Quasi mezzogiorno e quasi ora di pranzo. "Candu ga sona 'l companèn, s'à tia su'l cugiò". Lo catechizza Giuseppino "quando il campanile batte il mezzogiorno, si eleva il cucchiaio". Poetico Giuseppino. Il suo modo di dire fa tenerezza, quasi a formalizzare un rito che, dalle parti nostre (Busto Arsizio e zona) ha un valore principale che mette a posto pure le abitudini. Desinare a mezzogiorno, per stabilire una sosta al lavoro sia esso svolto nei campi sia in fabbrica. Le massaie sapevano di preparare il desco a orari precisi, per dar modo alla ripresa del lavoro, di contare sulla puntualità.
Giusepèn mi provoca...."tel se' sa hin chisti chi?" (sai cosa sono queste qua?) e mi piazza davanti "'na basla" (un'insalatiera) di barbabietole in insalata. Mi affascina quel "rosso rumino" quasi "cremisi" della bietola cotta e Giusepèn annuisce. "La muisna 'l bambuèn" altra frase tipica del Bustocco antico: "tiene morbido il pancino" e lo dice in italiano, Giuseppino, per dire che non è necessaria la purga "candu s'à mangia i rabiei" (quando si mangiano le barbabietole) che ovviamente hanno proprietà curative.
Sottolineo la diversità di "articolo" riguardante le bietole: in italiano, la/le bietole o barbabietole; in dialetto "i rabiei" .....al plurale e per giunta al maschile, altrimenti si sarebbe dovuto dire "le ....rabièe" che non esiste. Ne approfitta, Giuseppino per mostrarmi un altro piatto tipico della cucina bustocca: "insalata da punatèra cunt'u erburèn" o pom da tera - francesismo (pomme de tere) portato a noi dai Liguri (insalata di patate con il prezzemolo) che ovviamente è un contorno, specie col lesso, ma pure con ogni altra pietanza. Giuseppino specifica poi la differenza tra "erburen" e "pedarsèn" che, in buona sostanza, significano entrambi "prezzemolo", ma la differenza deriva dal fatto preciso riguardante Sacconago che faceva Comune a sè e che successivamente, venne accorpato (con Borsano) a Busto Arsizio.
Chiedo allora a Giuseppino "m'à l'è 'l menu" (come si compone il menu) -altro francesismo- e lui (quasi con l'acquolina in bocca) "luganiga a rostu" e dice subito "setàs giù ca mangiam insema" (salsiccia arrosto) e (siediti, accomodati che pranziamo assieme). Gli dico che non è possibile nell'immediato, ma che un "dì o l'òal ... a sto chi" (un giorno o l'altro, resto qui).

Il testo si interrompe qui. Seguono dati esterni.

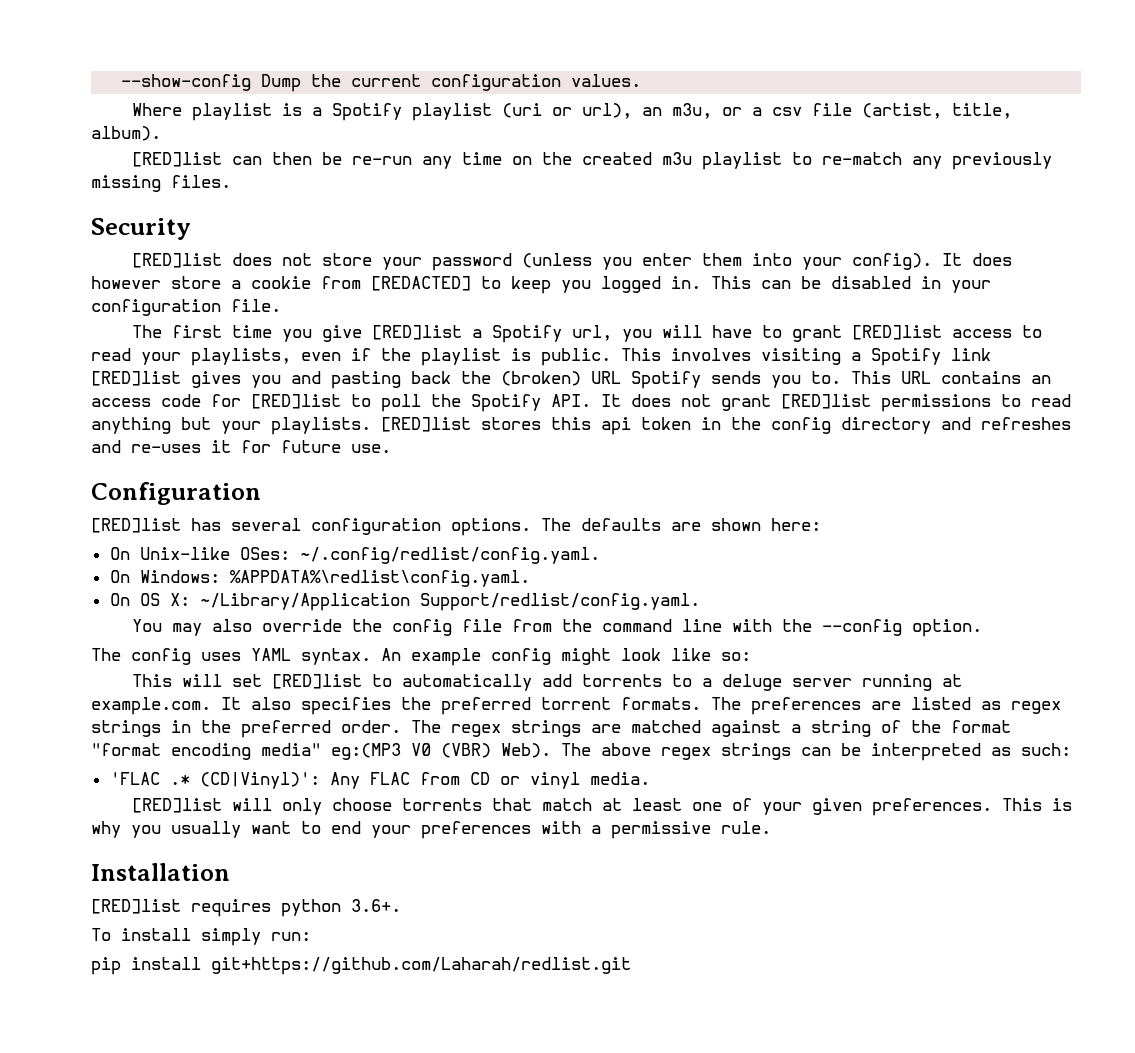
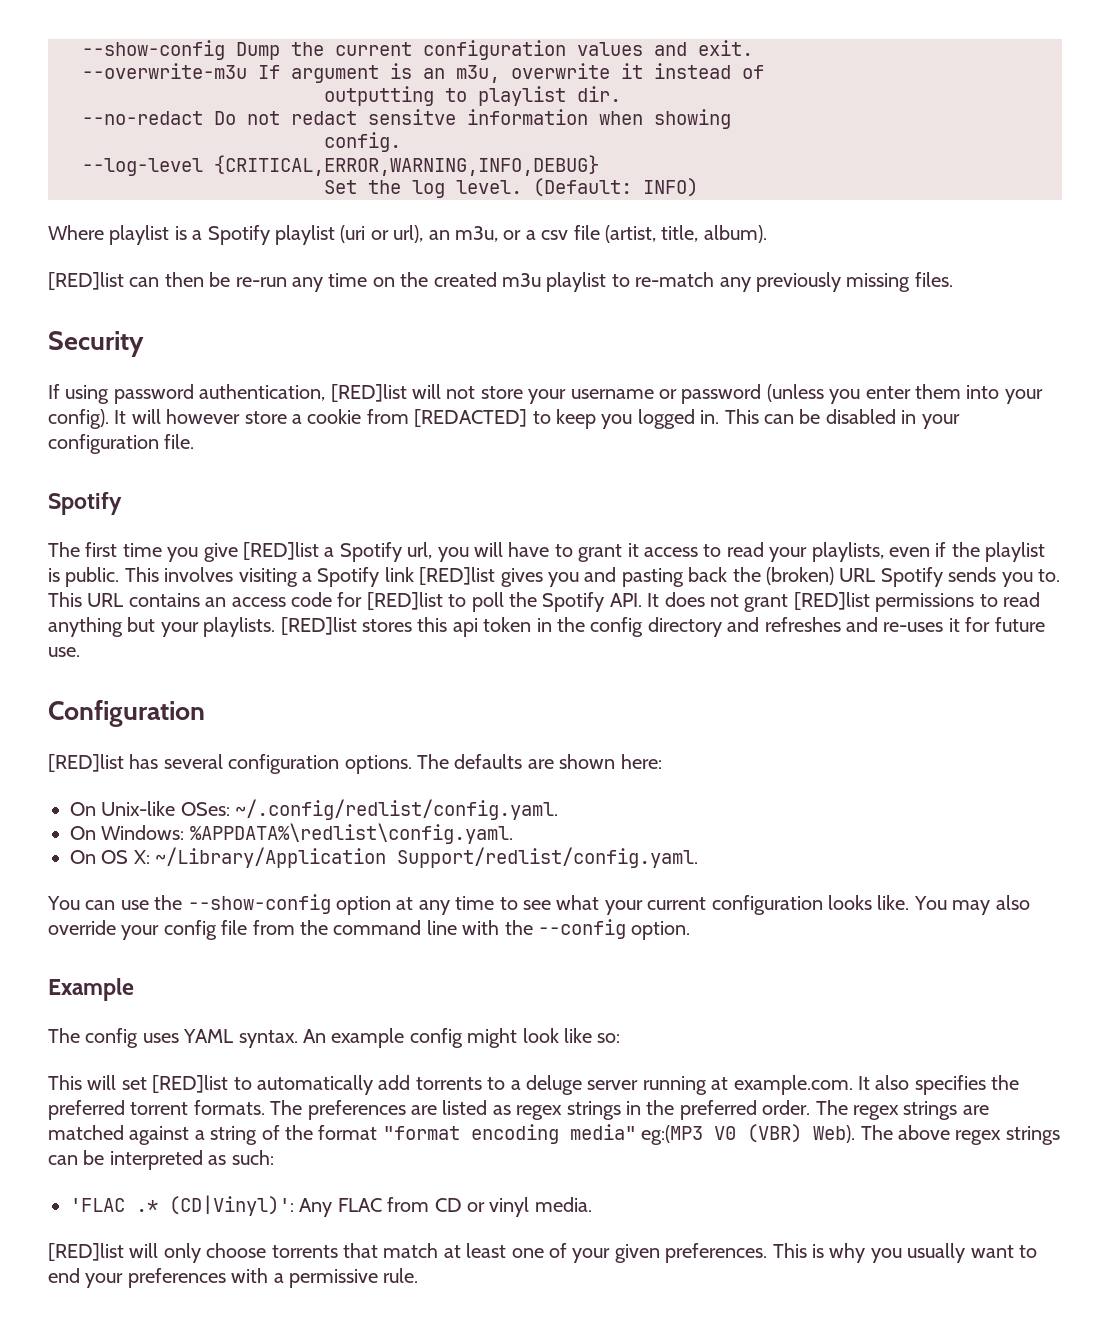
- --show-config Dump the current configuration values.
+ --show-config Dump the current configuration values and exit.
+ --overwrite-m3u If argument is an m3u, overwrite it instead of
+ outputting to playlist dir.
+ --no-redact Do not redact sensitve information when showing
+ config.
+ --log-level {CRITICAL,ERROR,WARNING,INFO,DEBUG}
+ Set the log level. (Default: INFO)
- [RED]list does not store your password (unless you enter them into your config).
+ If using password authentication, [RED]list will not store your username or password (unless you enter them into your config).
- It does however store a cookie from [REDACTED] to keep you logged in.
+ It will however store a cookie from [REDACTED] to keep you logged in.
  This can be disabled in your configuration file.
+ Spotify
- The first time you give [RED]list a Spotify url, you will have to grant [RED]list access to read your playlists, even if the playlist is public.
+ The first time you give [RED]list a Spotify url, you will have to grant it access to read your playlists, even if the playlist is public.
- You may also override the config file from the command line with the --config option.
+ You can use the --show-config option at any time to see what your current configuration looks like. You may also override your config file from the command line with the --config option.
+ Example
- Installation
- [RED]list requires python 3.6+.
- To install simply run:
- pip install git+https://github.com/Laharah/redlist.git

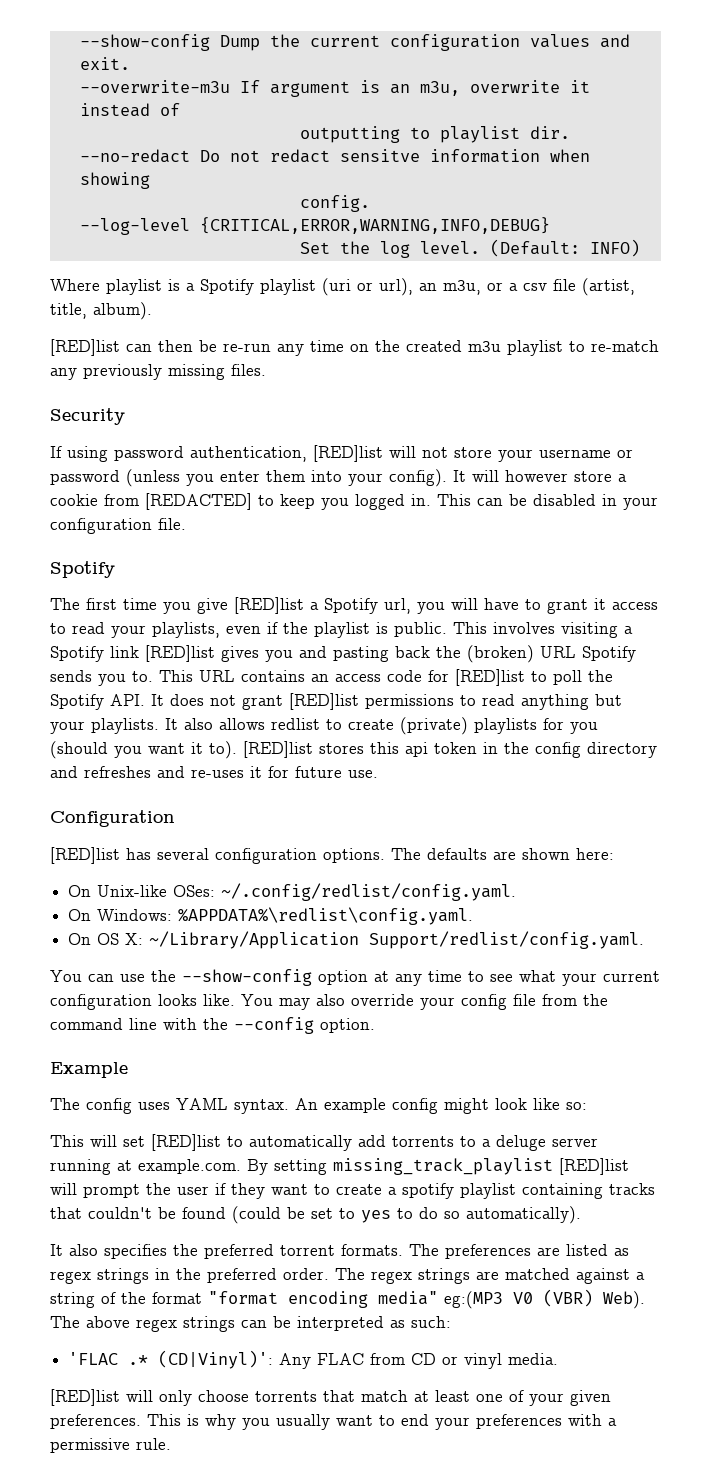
+ It also allows redlist to create (private) playlists for you (should you want it to).
- This will set [RED]list to automatically add torrents to a deluge server running at example.com. It also specifies the preferred torrent formats.
+ This will set [RED]list to automatically add torrents to a deluge server running at example.com. By setting missing_track_playlist [RED]list will prompt the user if they want to create a spotify playlist containing tracks that couldn't be found (could be set to yes to do so automatically).
+ It also specifies the preferred torrent formats.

Per completare l'opera, Giuseppino mi mostra un bottiglione di vino "l'è 'l barbera....lu toi a Caluso in dul paèsan" (è il vino barbera... l'ho acquistato a Caluso (Comune Piemontese) direttamente dal contadino).
Giuseppino suscita qualche ricordo antico; quando molte persone della zona andavano con le damigiane in Piemonte (ma pure nell'Oltrepo Pavese o nel Piacentino) ad acquistare il vino direttamente dal "paesàn" per poi imbottigliarlo a casa a tempo debito (Giuseppino mi illustra "candu a luna l'è bona" - quando la luna è favorevole).
Siamo ai saluti ....ed io "catturo" quello sguardo furbo che Giuseppino espone, quasi fosse un "quadro" degno del miglior pittore. Lo ricambio con un sorriso di cuore, ringraziandolo di essere ... ùl Giusepèn!